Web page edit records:
↓

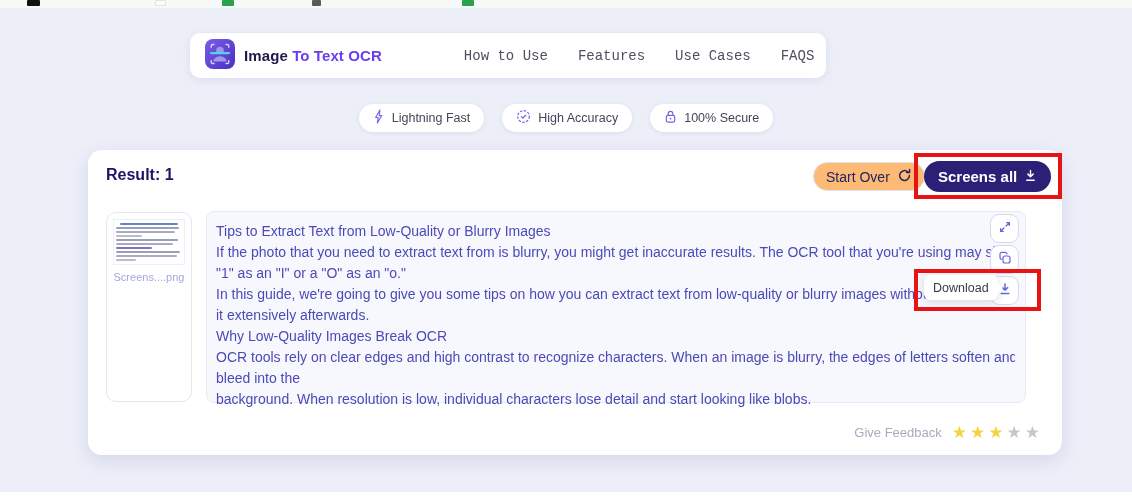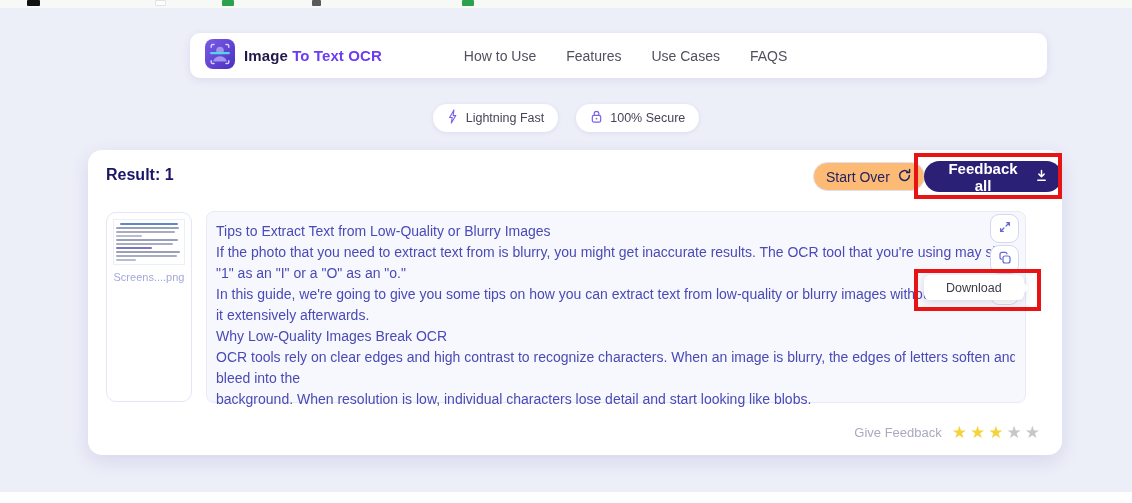"Image To Text OCR" .header-card { width: 857px -> 636px }
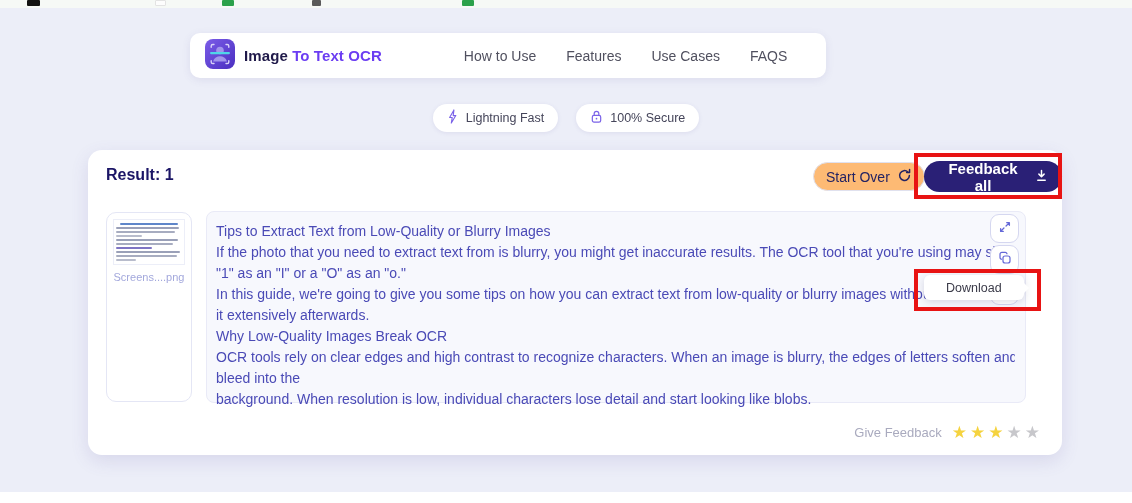"How to Use" .nav { font-family: none -> Liberation Mono, monospace }
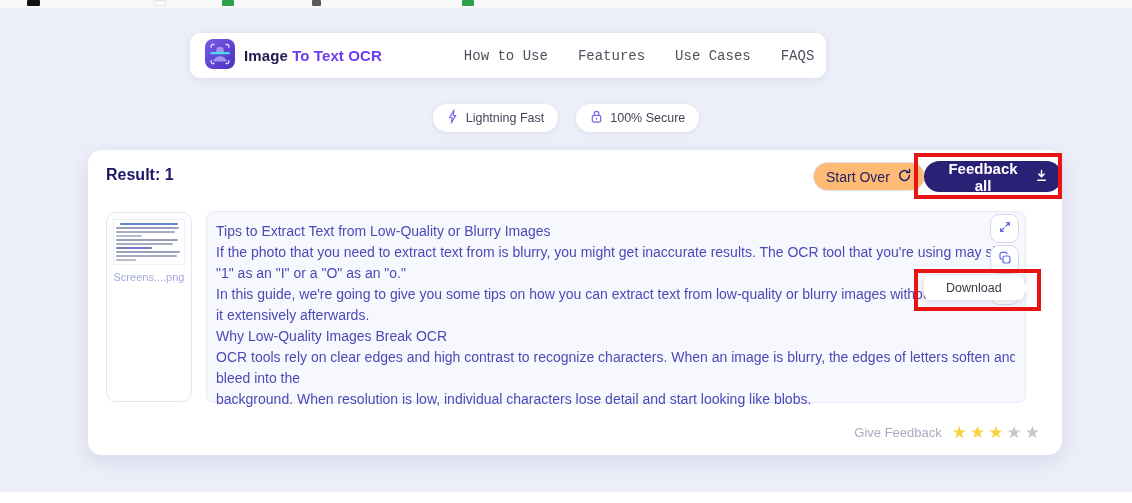"High Accuracy" div.badge { html: none -> <div> <span> <svg> <circle></circle> <path></path> </svg> </span> <span>High Accuracy</span> </div> }
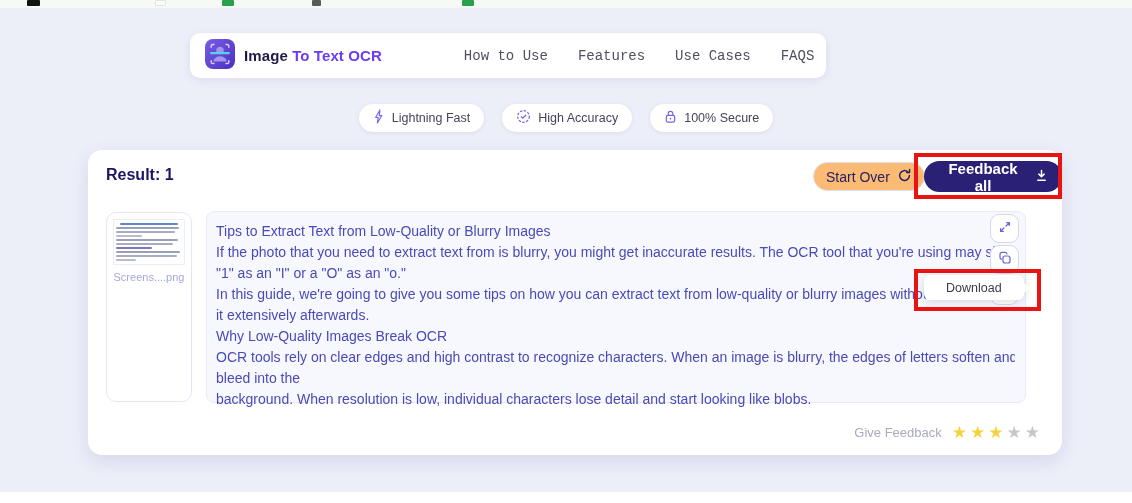"Feedback all" span { text: Feedback -> Screens }
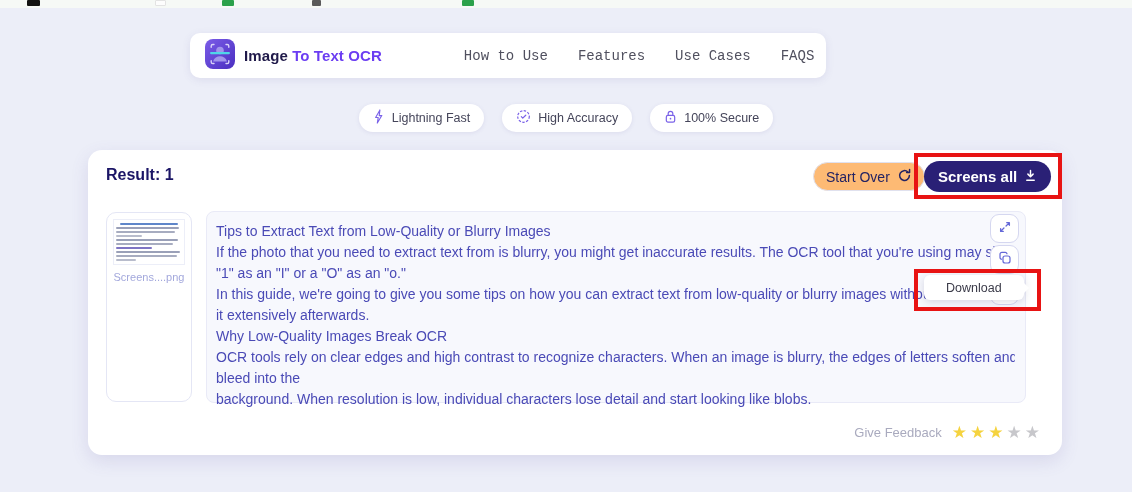"Download" .tooltip { padding: 0 22px -> 0 9px }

↑

Write the entries above out again exactly, but not the pictures.

"Image To Text OCR" .header-card { width: 857px -> 636px }
"How to Use" .nav { font-family: none -> Liberation Mono, monospace }
"High Accuracy" div.badge { html: none -> <div> <span> <svg> <circle></circle> <path></path> </svg> </span> <span>High Accuracy</span> </div> }
"Feedback all" span { text: Feedback -> Screens }
"Download" .tooltip { padding: 0 22px -> 0 9px }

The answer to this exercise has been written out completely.